In another work, made up of four panels of 40 inches each, titled Castles in the Air, the flight of stairs seems to take the climber into an ideal space where everyone is given equal rights and justice. This imagery of stairs, in fact, sets the tone of her latest series of works. In one of her diptychs, titled I Tried to Climb Yesterday, Shruti directly deals with the history of a new urban space set against the backdrop of an older space. Shruti does not tell the viewers where the stairs are leading them to. Instead, she creates symbols – like a sleeping dog or a hand that tugs at a string – to portray the tension and lethargy human beings experience in such spaces.
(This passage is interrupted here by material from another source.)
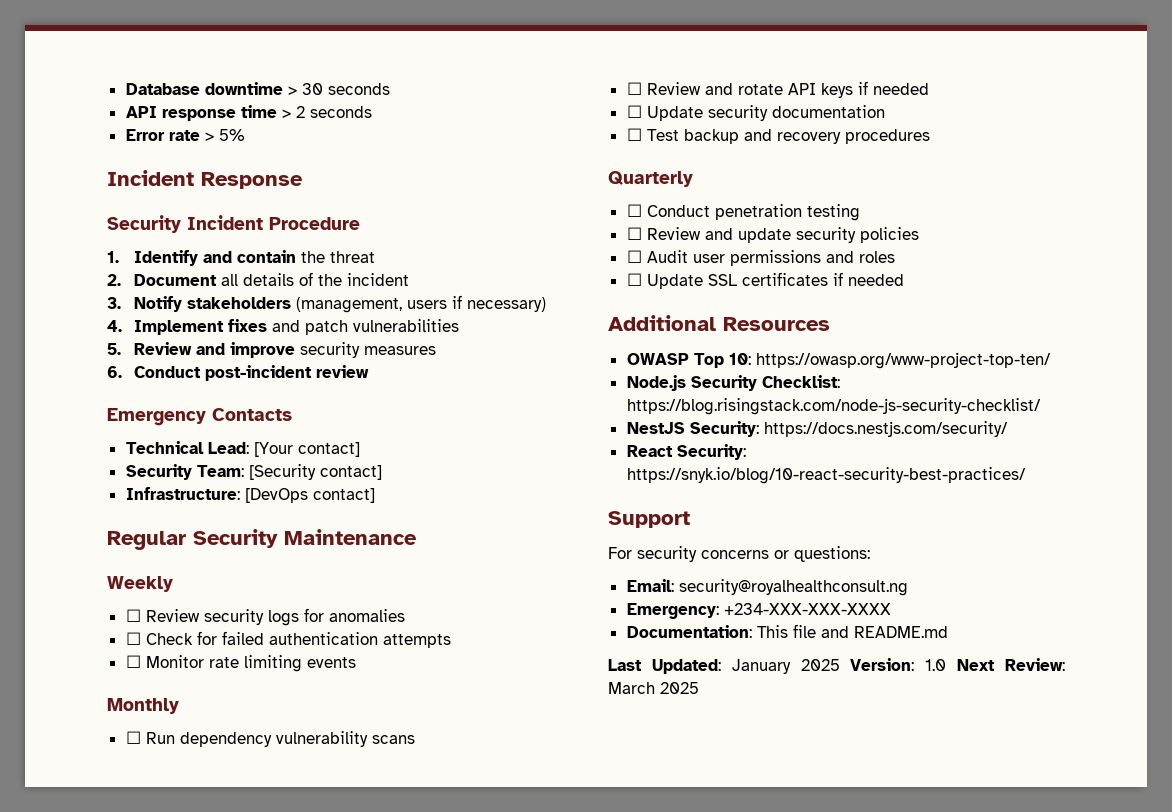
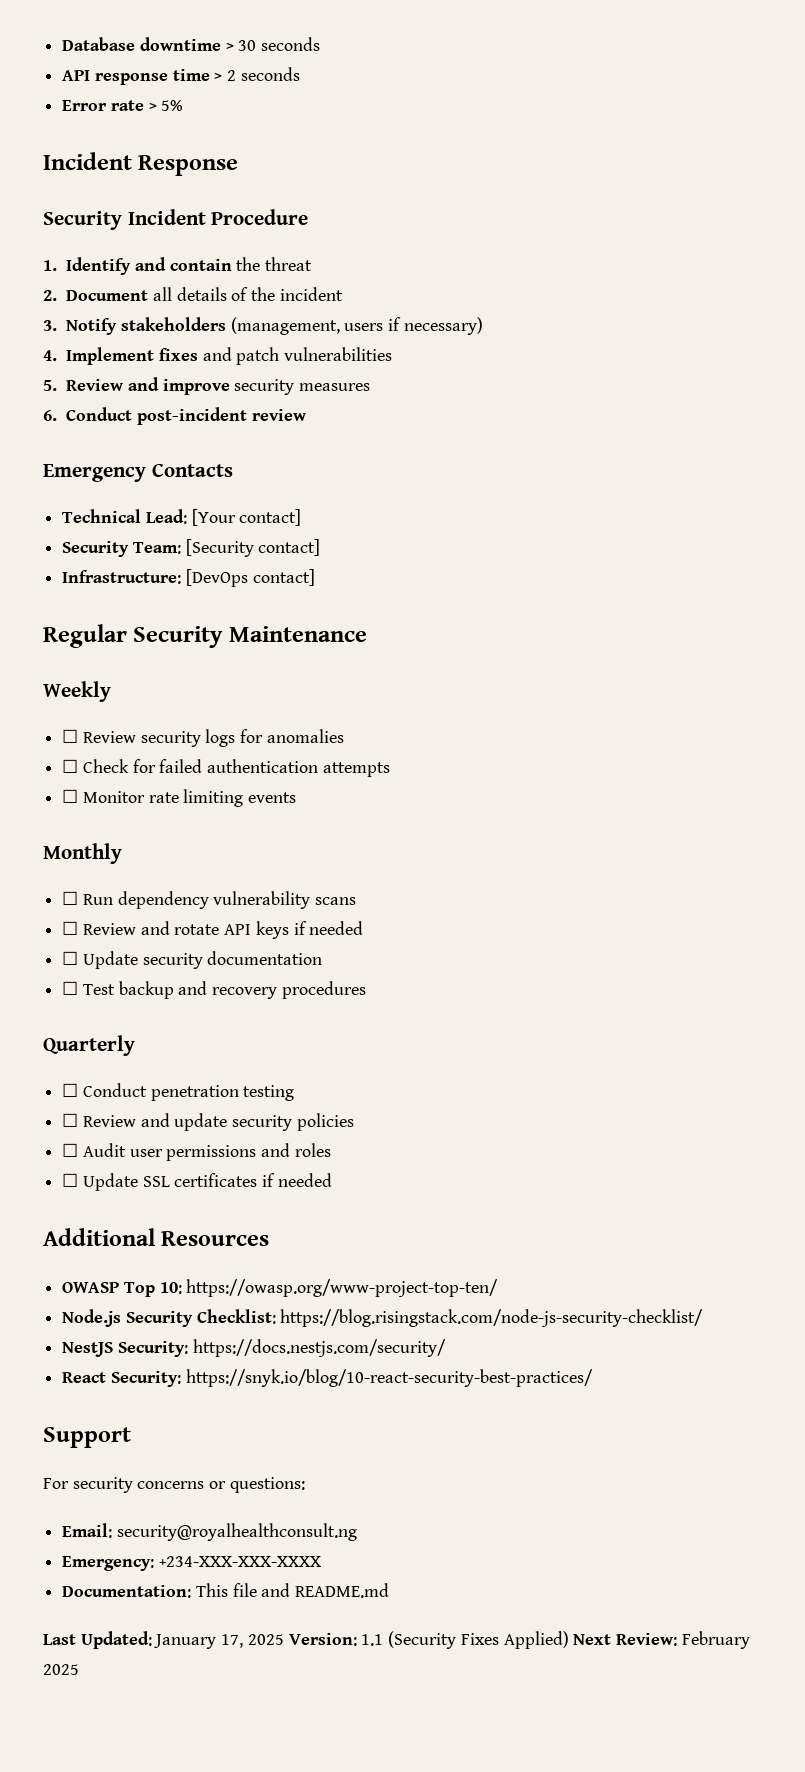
- Last Updated: January 2025 Version: 1.0 Next Review: March 2025
+ Last Updated: January 17, 2025 Version: 1.1 (Security Fixes Applied) Next Review: February 2025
What is also visually arresting in this new body of work is how the artist has used ‘grids’ to deconstruct existing realities. Unlike in her earlier works, she builds a pattern of grids so that a viewer can negotiate reality in both an aesthetic and philosophical way. In works such as Towards And Away and The Folds Opened Out, these grids, almost having the serenity of a gauche on paper or linen, could be interpreted as the abstract representations of urban-scapes.
One can find Shruti’s involvement with the beauty of the human body in most of these works too, although considerably moderated and muted. These solidly drawn male human figures seem distorted to some extent to emphasize the feeling of dislocation in human beings. And wherever Shruti has used human figures, they are depicted as thoughtful beings (Alter Ego, As The World Spun) which represents the dizziness of those caught in the dynamics of urbanisation.
In another painting titled Yesterday Unravels, Today Engulfs, she creates this movement in the form of a trapeze net or huge mosquito net tied within a historical architecture that represents the old and sustainable urbanization projects. In this net, human beings are seen as if they were washed away by a gushing stream; a metaphor for the dynamics of history.
In I See, I Wait, I Believe, she uses the human figure as an isolated being within a complex landscape of grids. For the artist, and indeed most of us, the fact is that one is alone in a very special way in urban life.
The show is being presented as the launch show of Gallery Artspeaks India and will be held at Galerie Romain Roland, Alliance Francaise from September 29 till October 6, 2011 after which it will continue at Gallery Artspeaks India, Said-ul-ajaib, New Delhi from October 11 till October 31, 2011.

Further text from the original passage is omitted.